We looked for the classic ‘seven steams of waste’ (inventory, waiting, movements, defects, overproduction, transport, overprocessing) in the current state Value Stream Map, following activity from receipt of order to delivery. We identified scope for improvement including batch picking, reorganisation of the purchasing process, centralisation of order processing information, and the introduction of a warehouse allocation system for more efficient order picking and maintenance of a First in First out regime (the assortment includes perishable goods). The company was anyway contemplating a Warehouse Management System.
Unexpectedly, the major bottleneck in the current operation actually lies outside the scope of the VSM – in physical procurement, collecting goods from suppliers and wholesalers. This is a very variable but time-consuming activity, often involving extra hours, and requiring use of the delivery van which, of course, is only available once daily order deliveries have been fulfilled. Buying or leasing a second, smaller, vehicle and hiring another driver, is a potential solution. The procurement process generally needs to be separated from warehouse operations.
Overall, we identified ways of increasing the warehouse staff full-time equivalent from a half to one, which with other improvements would raise capacity from an often inadequate 19 orders per working day to around 78.
Looking at vehicle use, as hoped the clustering approach successfully reduces the variability of daily operations, and thus the need for an additional delivery vehicle. At present there are times when delivery requirement exceeds capacity although on average the van has only a 25% utilisation factor. With effective clustering and fixed-day deliveries, additional powered vehicles shouldn’t be needed until the customer base rises to around 500. There may be scope for addressing demand peaks by bicycle delivery (we also looked at the possibility of using smaller vans of the ‘Kangoo’ type). The model successfully drew out the contrast between the high fixed cost of van leasing and driver salary, as opposed to the low fixed but high variable (wages) costs of bicycles.

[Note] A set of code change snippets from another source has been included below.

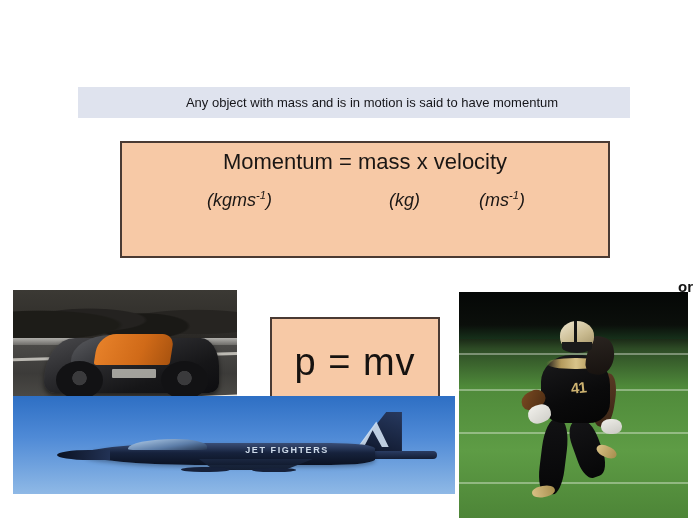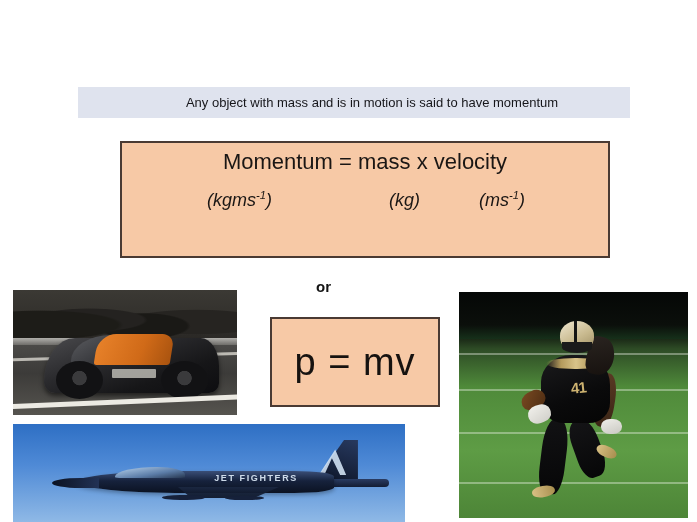--- a/index.html
+++ b/index.html
@@ -105,7 +105,7 @@
     left: 0;
     top: 278px;
     width: 693px;
-    text-align: center;
+    text-align: right;
     font-size: 15px;
     font-weight: bold;
     color: #141414;

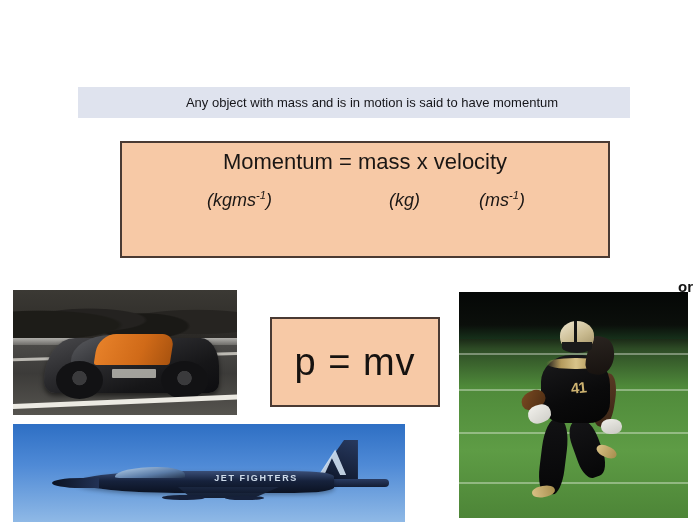--- a/index.html
+++ b/index.html
@@ -211,8 +211,8 @@
   
   #photo-jet {
     left: 13px;
-    top: 424px;
-    width: 392px;
+    top: 396px;
+    width: 442px;
     height: 98px;
     background: linear-gradient(180deg,#2e6fc4 0%, #4f8ad6 42%, #8fb9e6 100%);
   }

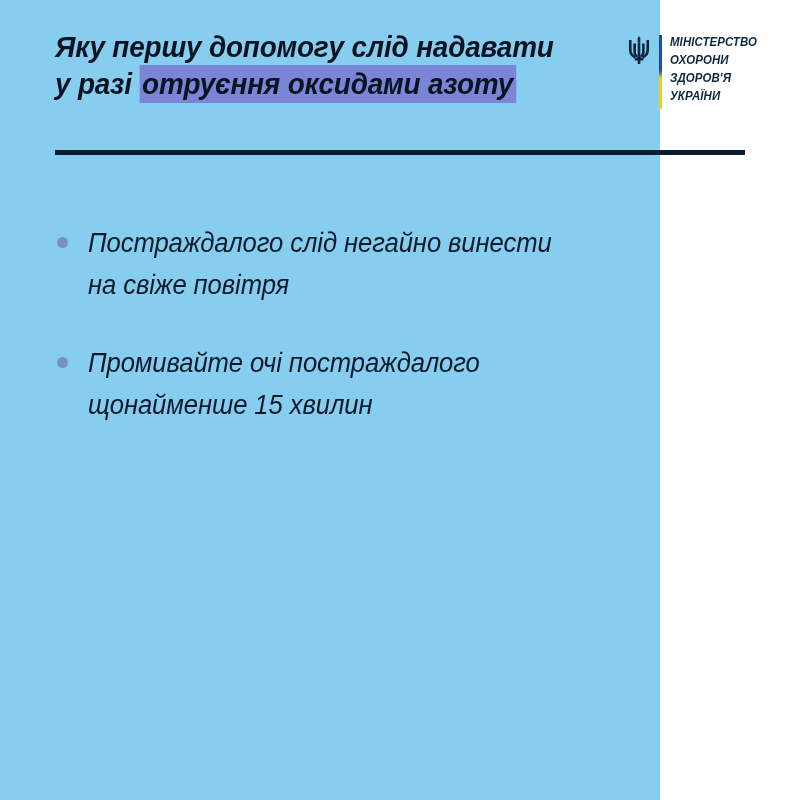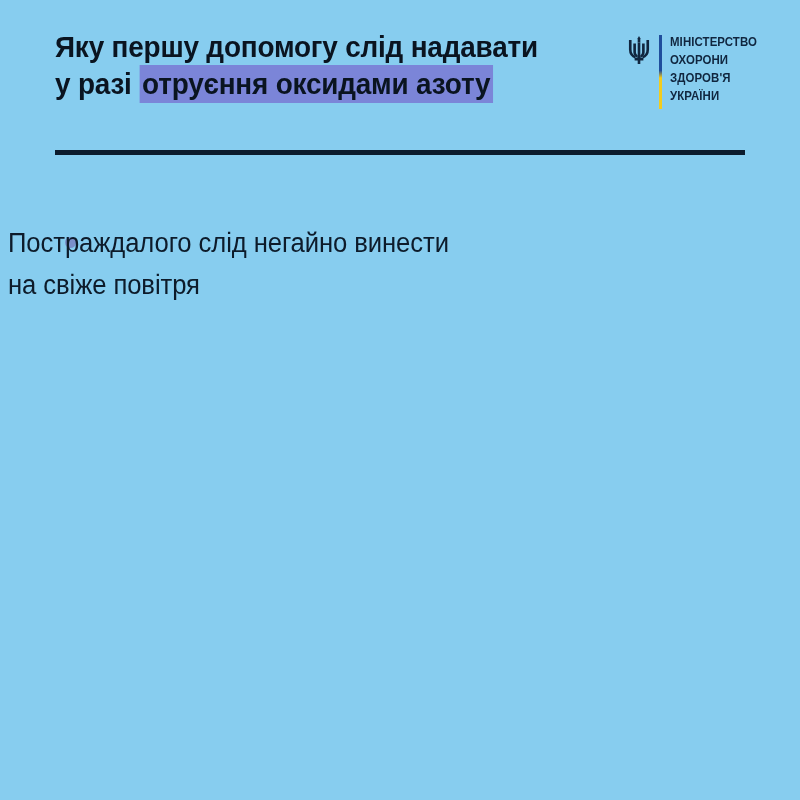--- a/index.html
+++ b/index.html
@@ -16,10 +16,11 @@
 
   #poster {
     position: relative;
-    width: 800px;
+    width: 660px;
     height: 800px;
     background: #87cdef;
     box-sizing: border-box;
+    font-style: italic;
   }
 
   

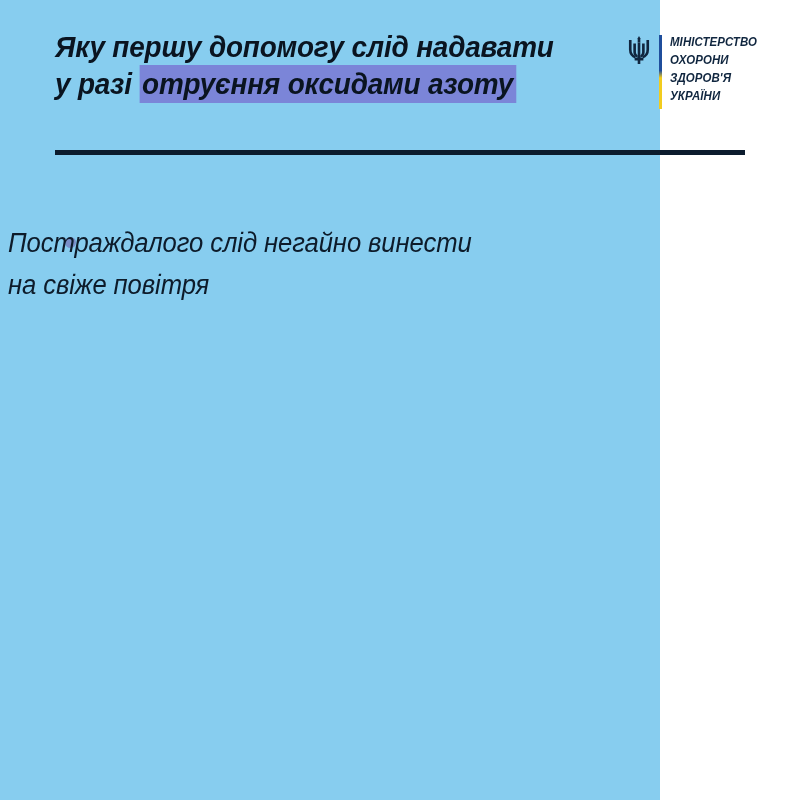--- a/index.html
+++ b/index.html
@@ -121,8 +121,8 @@
 
   .list-item {
     position: relative;
+    padding-left: 88px;
     margin-bottom: 36px;
-    margin-left: 8px;
   }
 
   .bullet-dot {

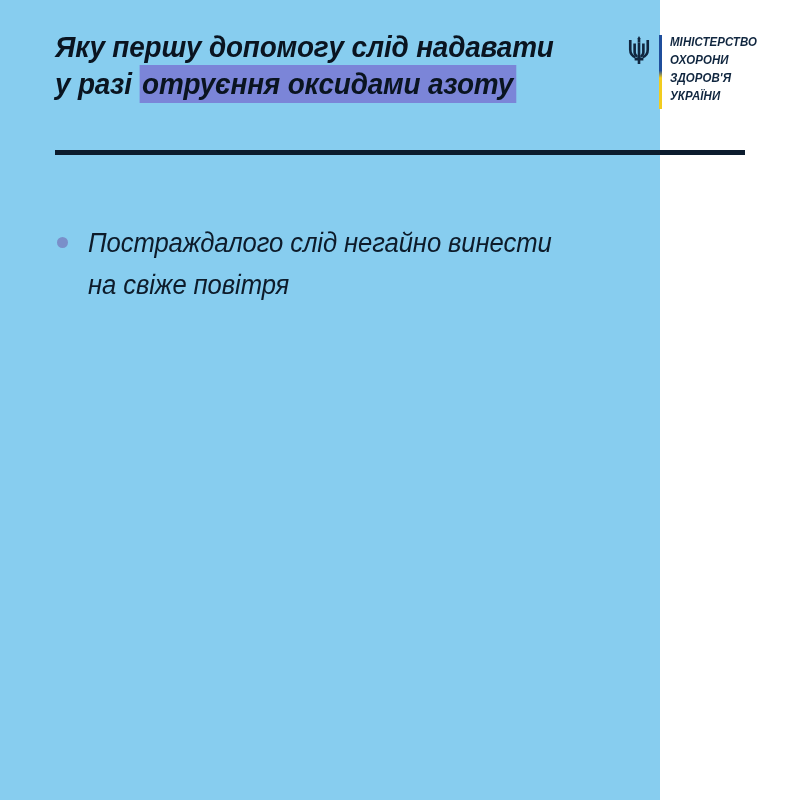--- a/index.html
+++ b/index.html
@@ -193,6 +193,11 @@
     </div>
 
 
+    <div class="list-item">
+      <span class="bullet-dot"></span>
+      <div class="item-text">Промивайте очі постраждалого
+щонайменше 15 хвилин</div>
+    </div>
 
 
   </div>

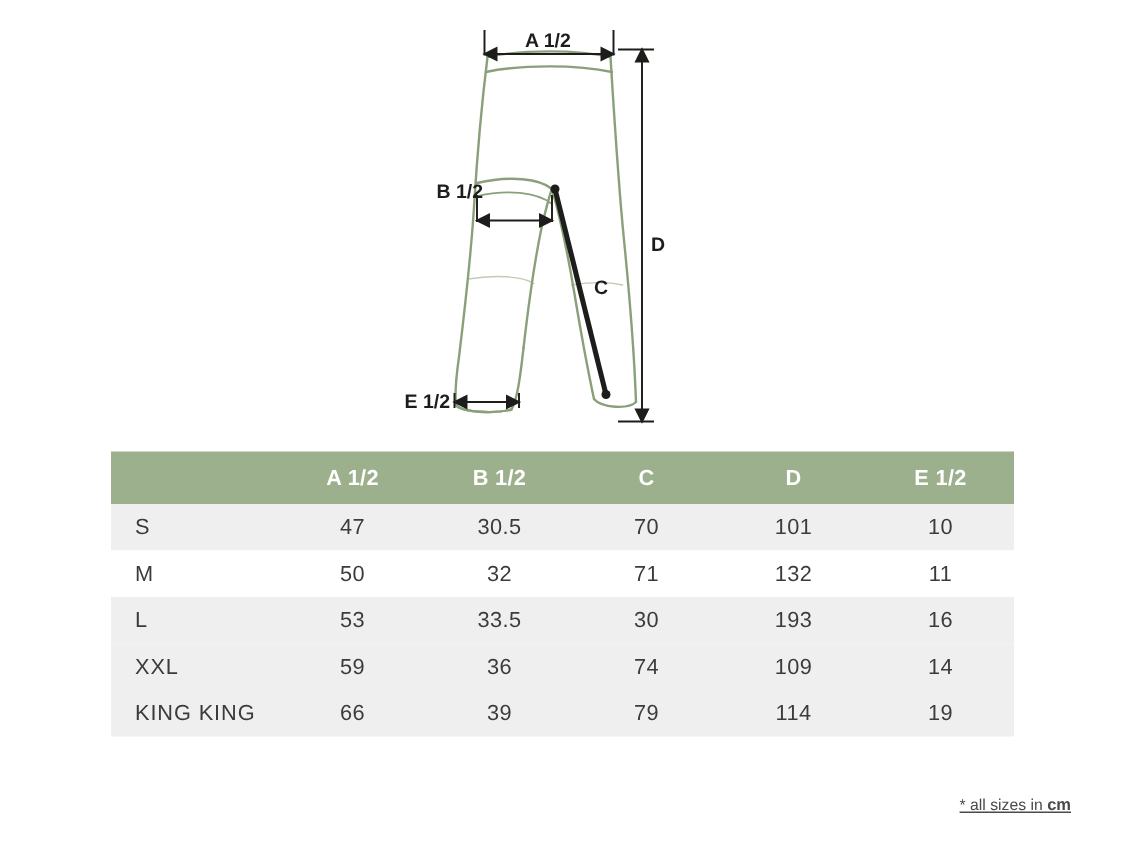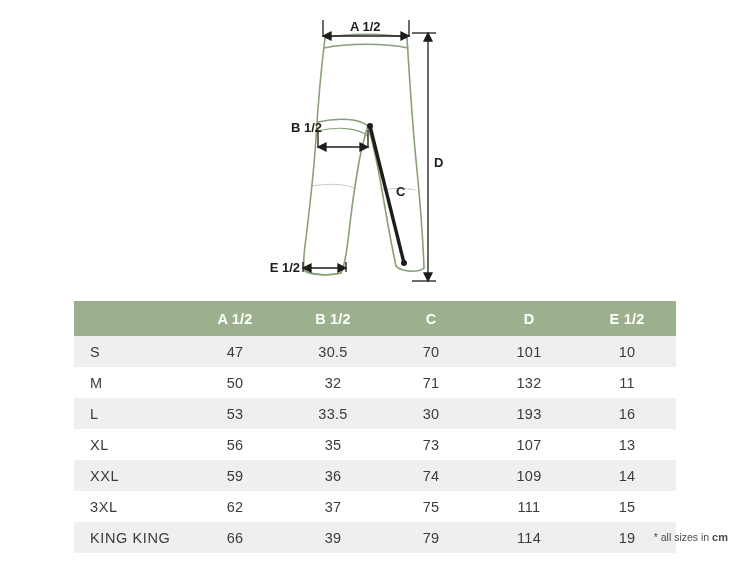--- a/index.html
+++ b/index.html
@@ -217,14 +217,6 @@
         <td>193</td>
         <td>16</td>
       </tr>
-      <tr class="even">
-        <td class="row-label">XL</td>
-        <td>56</td>
-        <td>35</td>
-        <td>73</td>
-        <td>107</td>
-        <td>13</td>
-      </tr>
       <tr class="odd">
         <td class="row-label">XXL</td>
         <td>59</td>

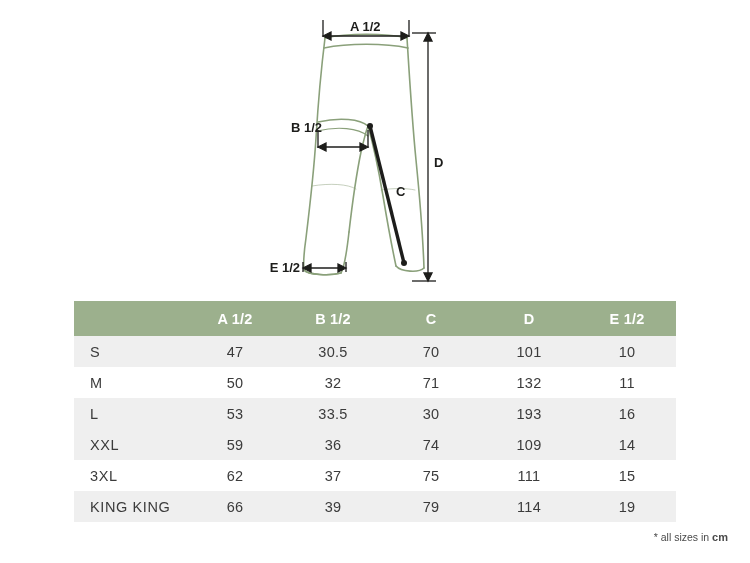--- a/index.html
+++ b/index.html
@@ -225,14 +225,6 @@
         <td>109</td>
         <td>14</td>
       </tr>
-      <tr class="even">
-        <td class="row-label">3XL</td>
-        <td>62</td>
-        <td>37</td>
-        <td>75</td>
-        <td>111</td>
-        <td>15</td>
-      </tr>
       <tr class="odd">
         <td class="row-label">KING KING</td>
         <td>66</td>

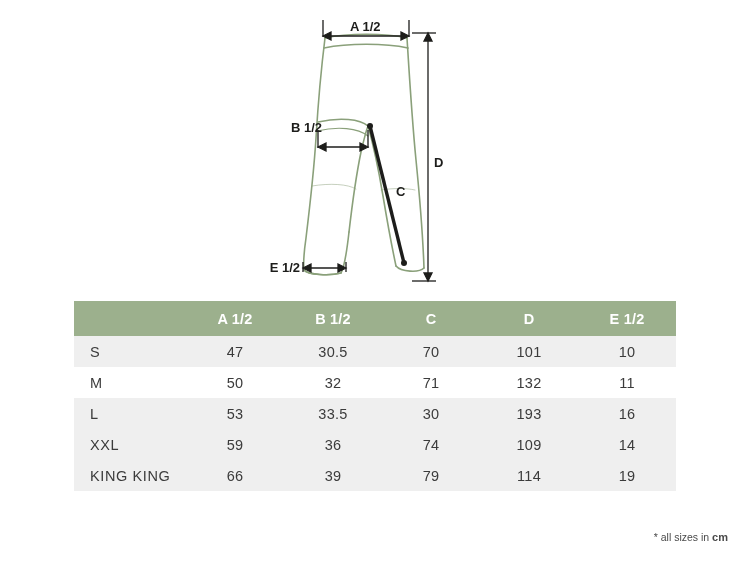--- a/index.html
+++ b/index.html
@@ -76,10 +76,11 @@
 
   #footnote {
     position: absolute;
-    right: 70px;
+    right: 84px;
     top: 531px;
     font-size: 10.5px;
     color: #4a4a4a;
+    text-decoration: underline;
   }
   #footnote b { font-size: 11px; }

The high fixed-cost element means that there is not a big difference in delivery costs between a highly concentrated and a more dispersed customer base: linehaul distances are not very relevant in a city environment, and what matters is how many deliveries can be made on a round, not the distance between them. In practice the greater the number of deliveries, the shorter the distance travelled on each round.
The company also asked us to look at any benefits from moving to a warehouse closer to the central market (the major supply location) but we were unable to identify efficiencies that would offset the increased rent.
In summary, our approach, although simplified and approximate, enabled us to offer the company a practical decision-making tool to properly cluster the customer base into segments and evaluate the impact on costs and service quality, incorporating new data on future demand and location of potential customers. We successfully identified a number of areas where improvements can be made for relatively small investment, the scaling points at which significant new investment would likely be required, and also areas where an apparent need for investment can in fact be avoided. We think this sort of approach could have wider applicability to start-ups and small firms looking to scale up the physical capabilities of an e-commerce driven operation and to extend the benefits to the smallest retail outlets and their patrons.
The research was carried out by Teresa Barros, Christopher Czech, Rodrigo Pérez , for their ZLC Master of Engineering in Logistics and Supply Chain Management thesis titled “Lean operations design and Machine Learning-enhanced scenario planning approach for an e-commerce platform”. The thesis won the ZLOGb Outstanding Thesis Award.